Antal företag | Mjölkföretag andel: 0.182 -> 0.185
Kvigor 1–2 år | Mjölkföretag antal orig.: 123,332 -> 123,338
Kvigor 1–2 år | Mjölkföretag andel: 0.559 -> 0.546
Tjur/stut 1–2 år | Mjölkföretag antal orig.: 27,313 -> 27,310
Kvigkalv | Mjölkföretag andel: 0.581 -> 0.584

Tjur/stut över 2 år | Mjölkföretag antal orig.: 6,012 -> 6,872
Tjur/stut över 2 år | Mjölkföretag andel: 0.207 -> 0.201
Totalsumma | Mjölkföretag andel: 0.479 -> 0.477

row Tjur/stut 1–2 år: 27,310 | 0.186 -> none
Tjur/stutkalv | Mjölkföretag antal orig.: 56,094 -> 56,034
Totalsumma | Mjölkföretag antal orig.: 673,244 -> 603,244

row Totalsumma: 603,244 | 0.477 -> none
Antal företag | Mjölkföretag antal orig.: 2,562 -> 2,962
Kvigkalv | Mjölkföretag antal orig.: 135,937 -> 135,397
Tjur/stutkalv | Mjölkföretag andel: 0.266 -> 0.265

■ ■ ■ ■ ■

In the records above, locate the line that contains "Kvigkalv | Mjölkföretag andel: 0.581 -> 0.584". Repeat it and every line after it, exactly, and nothing else.

Response box
Kvigkalv | Mjölkföretag andel: 0.581 -> 0.584

Tjur/stut över 2 år | Mjölkföretag antal orig.: 6,012 -> 6,872
Tjur/stut över 2 år | Mjölkföretag andel: 0.207 -> 0.201
Totalsumma | Mjölkföretag andel: 0.479 -> 0.477

row Tjur/stut 1–2 år: 27,310 | 0.186 -> none
Tjur/stutkalv | Mjölkföretag antal orig.: 56,094 -> 56,034
Totalsumma | Mjölkföretag antal orig.: 673,244 -> 603,244

row Totalsumma: 603,244 | 0.477 -> none
Antal företag | Mjölkföretag antal orig.: 2,562 -> 2,962
Kvigkalv | Mjölkföretag antal orig.: 135,937 -> 135,397
Tjur/stutkalv | Mjölkföretag andel: 0.266 -> 0.265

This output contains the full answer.